Welcome to WebmasterWorld Guest from 54.144.126.195

Forum Moderators: Ocean10000 & incrediBILL

Message Too Old, No Replies

MSN's many cloaked bots. Again.

     

Pfui

11:44 pm on Aug 5, 2010 (gmt 0)

WebmasterWorld Senior Member 5+ Year Member



Previously... [webmasterworld.com]

Currently, straight out of my logs...

65.52.33.73 - - [05/Aug/2010:15:45:09 -0700] "GET /dir/filename.html HTTP/1.1" 403 1468 "-" "-"
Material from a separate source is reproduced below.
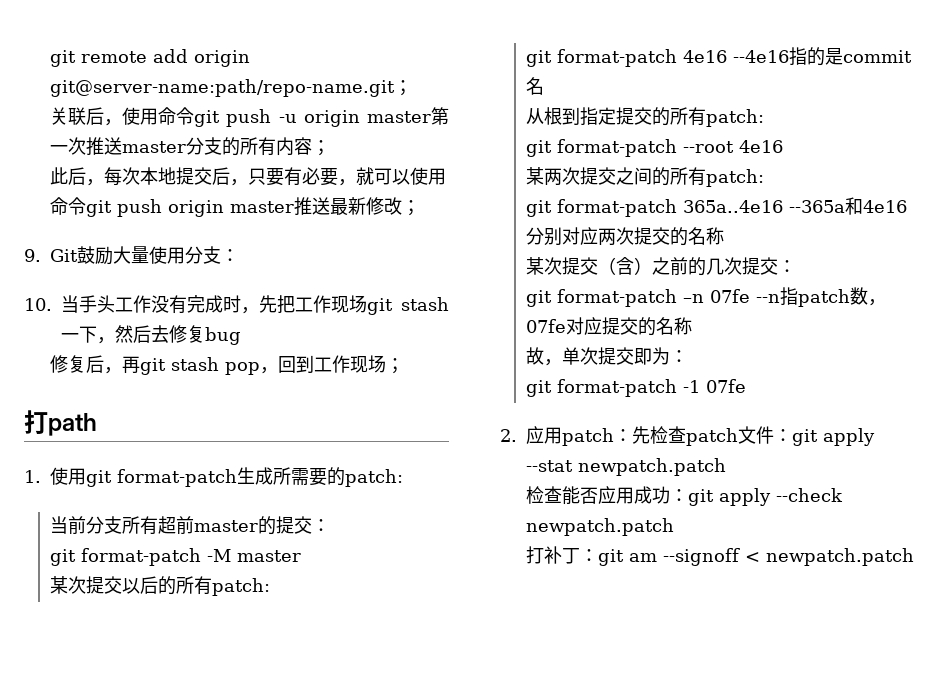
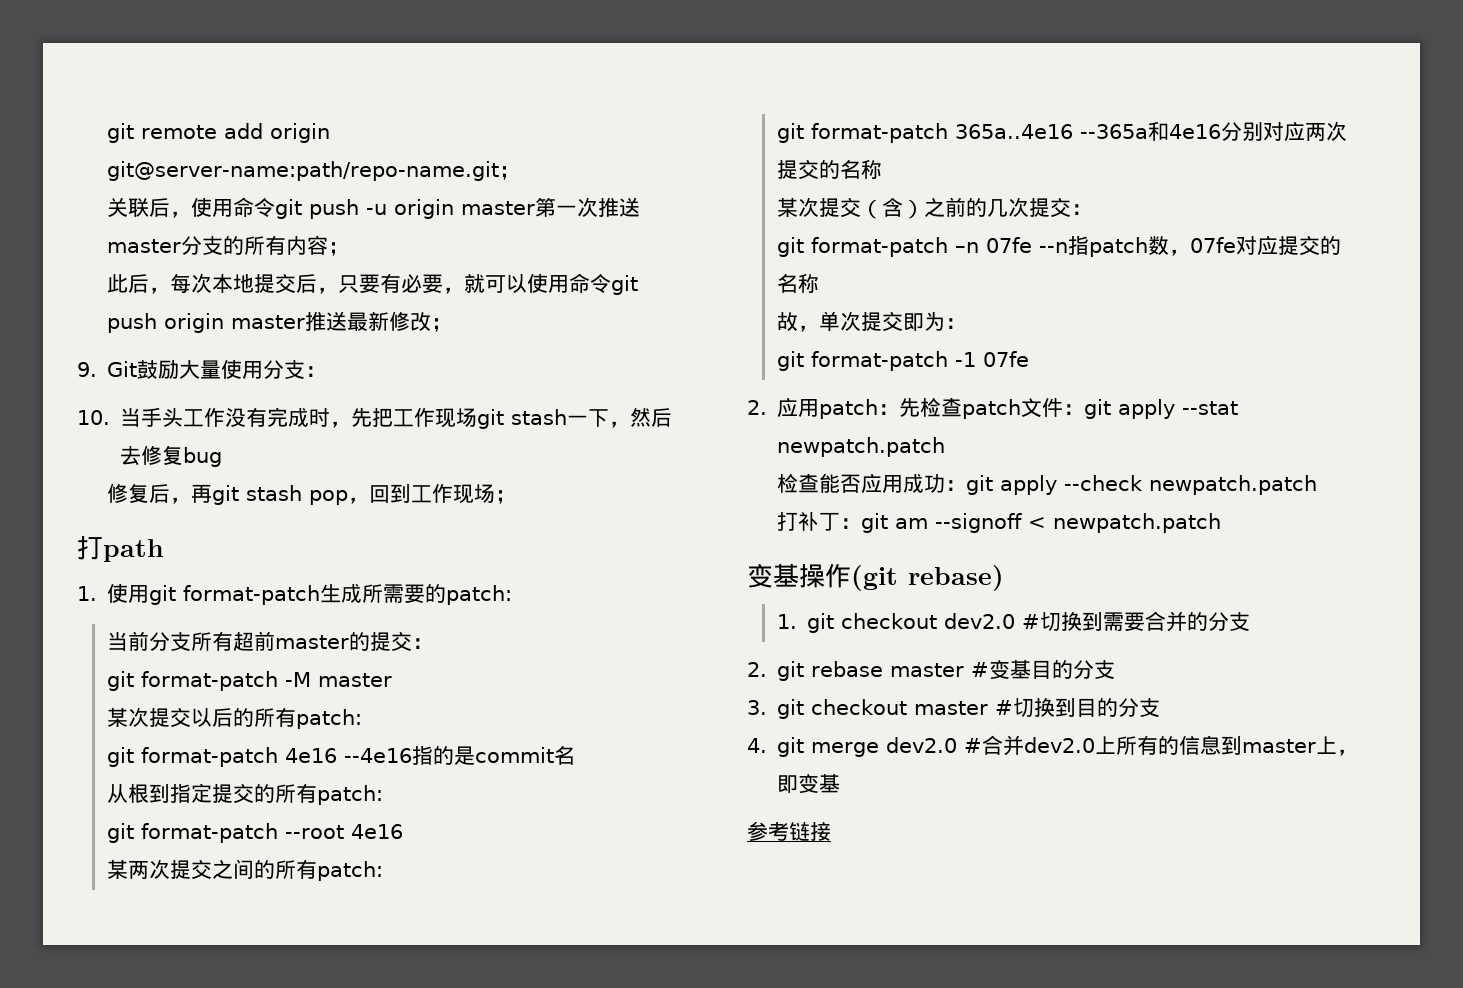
(915, 557) none -> [747,563,1004,591] [776,611,1250,633] [747,660,1116,681] [747,697,1161,719] [747,735,1359,757] [777,774,841,793] [747,821,831,841] // 变基操作(git rebase) // 1. git checkout dev2.0 #切换到需要合并的分支 // 2. git rebase master #变基目的分支 // 3. git checkout master #切换到目的分支 // 4. git merge dev2.0 #合并dev2.0上所有的信息到master上，即变基 // 参考链接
No UA, no robots.txt, no REF, no nothing. Not once. Not twice. Not even three times. Try eleven.

65.52.33.73
-
08/05 15:45:09/dir/filename.html
08/05 15:45:20/dir/filename.html
08/05 15:45:31/dir/filename.html
08/05 15:45:42/dir/filename.html
08/05 15:45:53/dir/filename.html
08/05 15:46:03/dir/filename.html
08/05 15:46:14/dir/filename.html
08/05 15:46:25/dir/filename.html
08/05 15:46:35/dir/filename.html
08/05 15:46:46/dir/filename.html
08/05 15:46:57/dir/filename.html

Same poor file. All hits 403'd because no UA; also because bare MSN IP and not a bona fide MSN bot.

Mokita

8:40 am on Jun 26, 2011 (gmt 0)

5+ Year Member



@AlexK

Bingbot/MsnBot claim to honour a "Crawl-delay" directive in robots.txt :

[bing.com...]

Did you try that method before/instead of using the sledge-hammer approach?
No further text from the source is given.